I was telling a client this morning about how, after many, many times of screaming myself sick in the dentist’s chair, one day, I just didn’t. I was probably nine or ten years old. When I walked back out to the waiting room, my mother looked up in surprise and said, “I didn’t hear you screaming.”
I shrugged and said, “What’s the use?”
I was in my early teens and living in a different town when I realized that novocaine has no effect on me.

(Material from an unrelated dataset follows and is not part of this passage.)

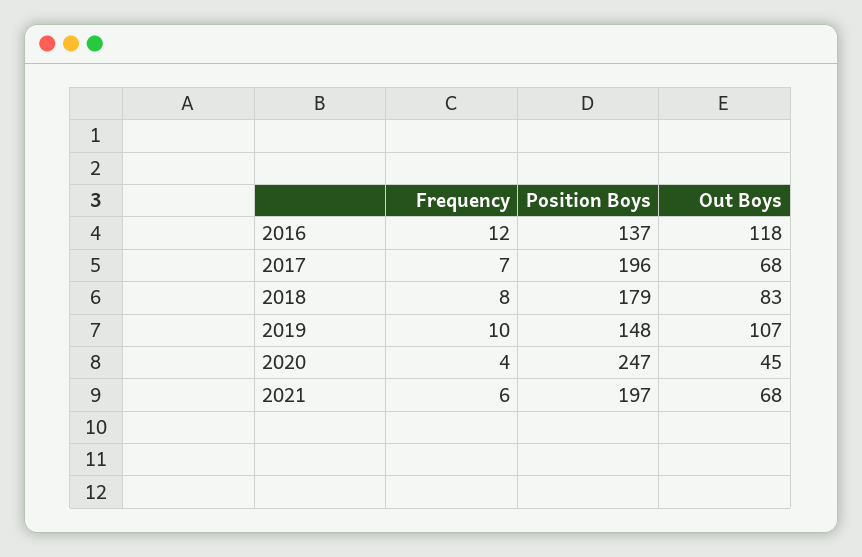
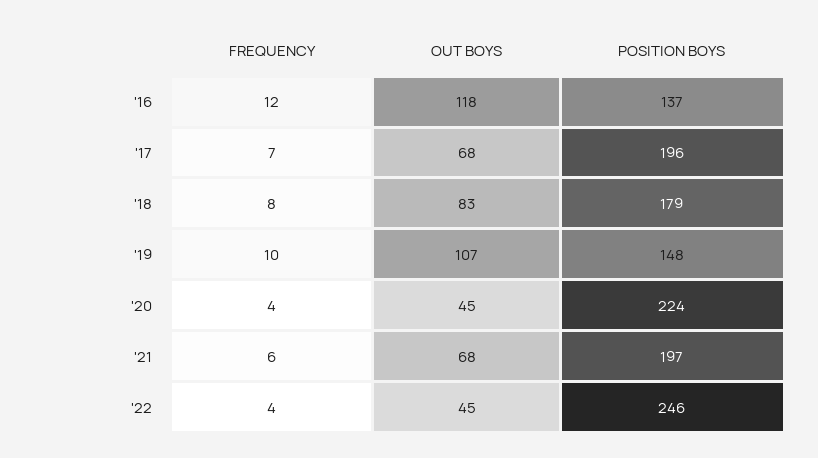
Position Boys, 2020: 247 -> 224
Frequency, '22: none -> 4
Out Boys, '22: none -> 45
Position Boys, '22: none -> 246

This dentist gave me shot after shot, and I kept saying it still hurt. Finally, the dentist said I was just keeping him from doing his work and so he drilled anyway. More screaming.
As an adult, I’ve met many kind dentists who have listened to me and found ways to treat me. It doesn’t matter. They could be Ghandi and I would still not want to see them again and I would still be terrified.
Last February, I wrote about finding another really nice dentist. I’d broken a tooth and I found her and she was wonderful. I was supposed to return to have two other teeth worked on, and I really planned to.
But then Michael died.
Michael understood and believed my fear. He came to the dentist with me when I had to go, and he would either sit by my side and hold my hand, or he would sit at the foot of the dentist chair and squeeze my toes. When he couldn’t take off work on a dentist day, he would talk to me on the phone until I was sitting in the chair, and as soon as I was out of the chair, even before I left the office, I was back on the phone with him.
This last February, when I broke a tooth, Michael was still in the hospital. He was, at times, cognizant and present. Other times, he wasn’t. When I saw him, the day before my dentist appointment, I told him what was happening, and I saw him come back into his eyes. “Oh, no,” he said. “I’m sorry I can’t be there.” Before I left the hospital that day, he told me I’d be fine and I could do this.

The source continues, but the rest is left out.